L'UNHCR est consterné d'apprendre le retour forcé d'un demandeur d'asile kirghize par les autorités du Kazakhstan.

Kadyrov Dastan Kurmanbekovich, célèbre figure de l'opposition kirghize qui était en détention à Almaty, la capitale kazakhe, a été extradé vers le Kirghizistan mardi 7 mars, alors qu'il avait déposé une demande d'asile auprès des autorités du Kazakhstan.
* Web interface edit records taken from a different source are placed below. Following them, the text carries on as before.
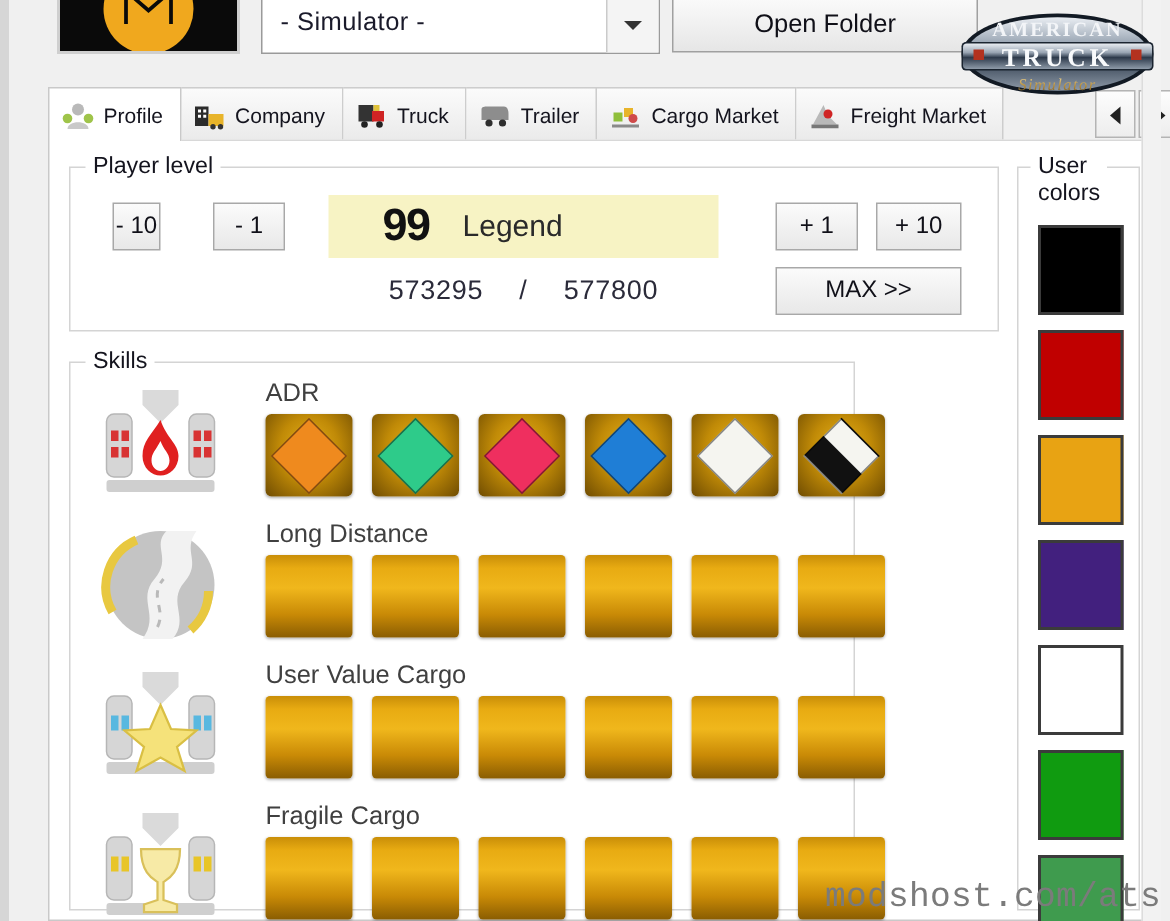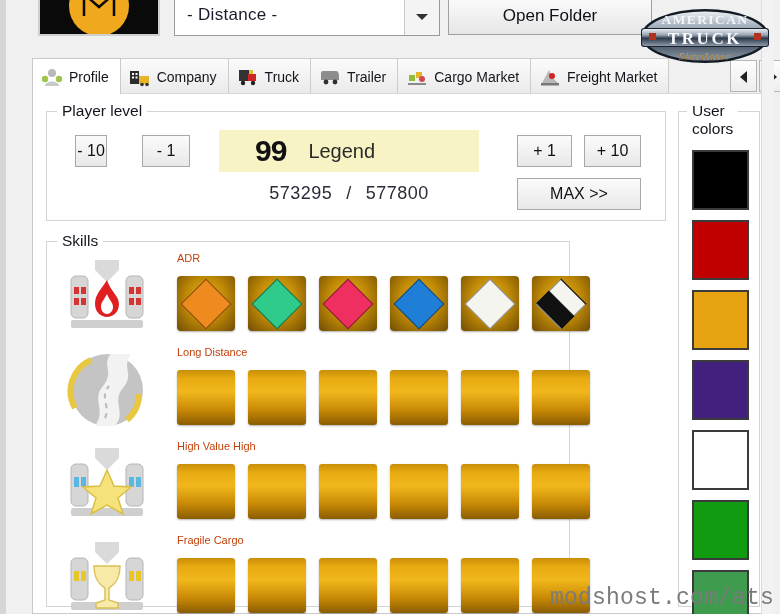"- Distance -" span.combo-text { text: Distance -> Simulator }
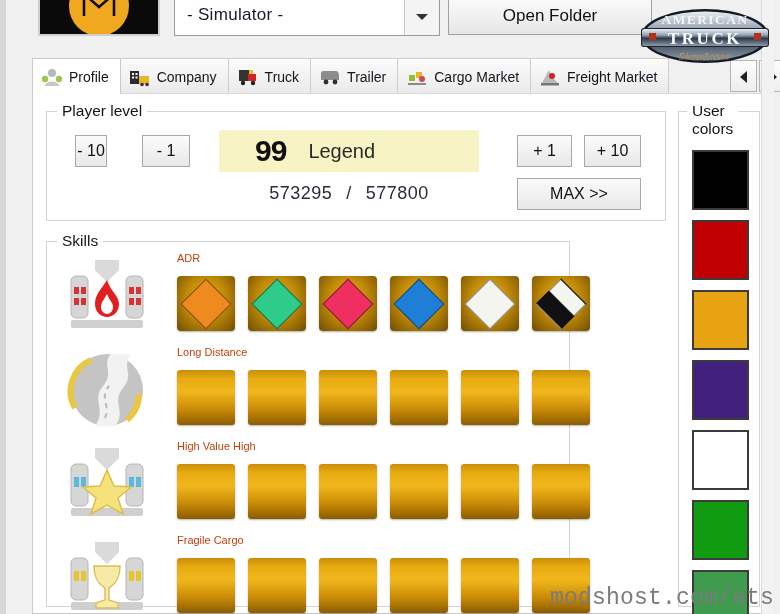"573295" #xp-row { gap: 14px -> 24px }
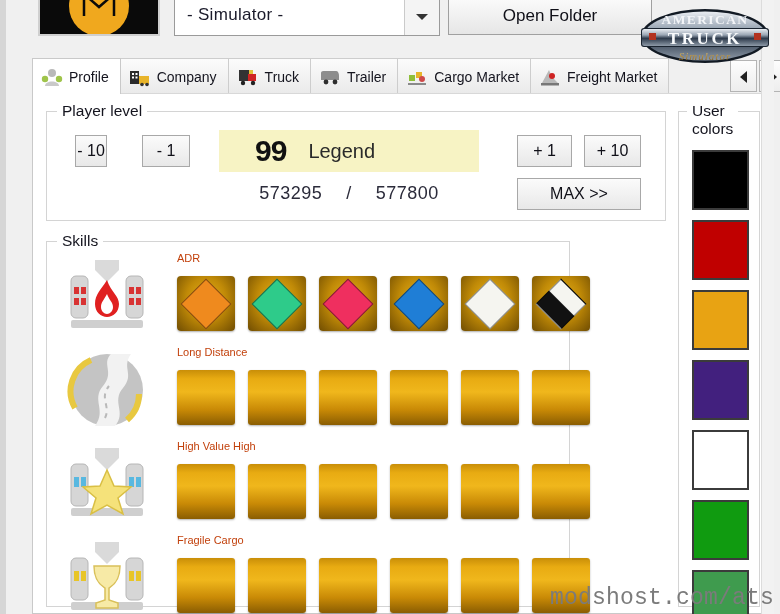"ADR" .skill-name { color: #c2410c -> #404040; font-size: 11px -> 17px }
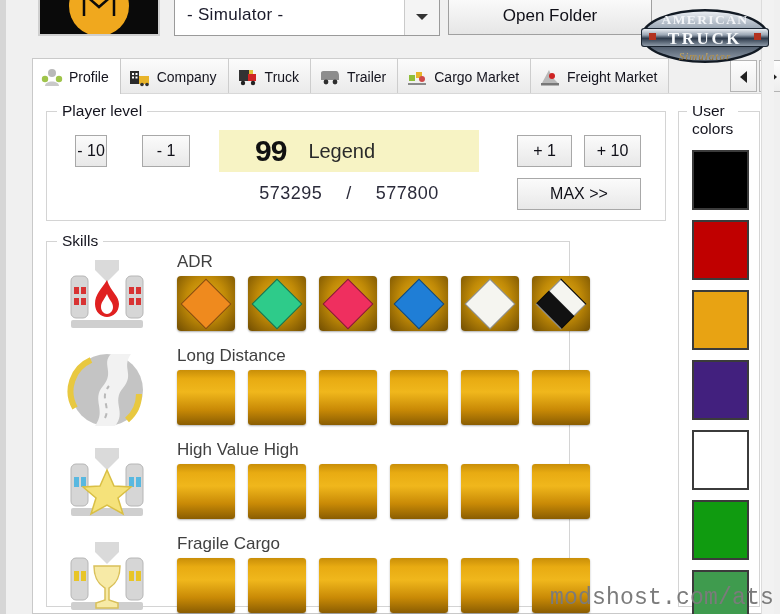"High Value High" span.skill-name { text: High Value High -> User Value Cargo }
L'intervention de l'UNHCR par une communication écrite envoyée le 1er mars aux autorités a été sans résultat.

L'extradition a été menée en violation du principe de non-refoulement, ou retour forcé, l'un des principes fondamentaux du régime de protection des réfugiés inscrit dans la convention de 1951 relative au statut des réfugiés, dont le Kazakhstan est signataire.

Le principe de non-refoulement interdit aux Etats d'expulser un réfugié ou un demandeur d'asile contre son gré vers des territoires où il encourt le risque que sa vie ou sa liberté soient menacées du fait de sa race, de sa religion, de sa nationalité, de son appartenance à un certain groupe social ou de ses opinions politiques. L'UNHCR rappelle à tous les pays que ce principe prévaut sur tout accord bilatéral ou multilatéral d'extradition.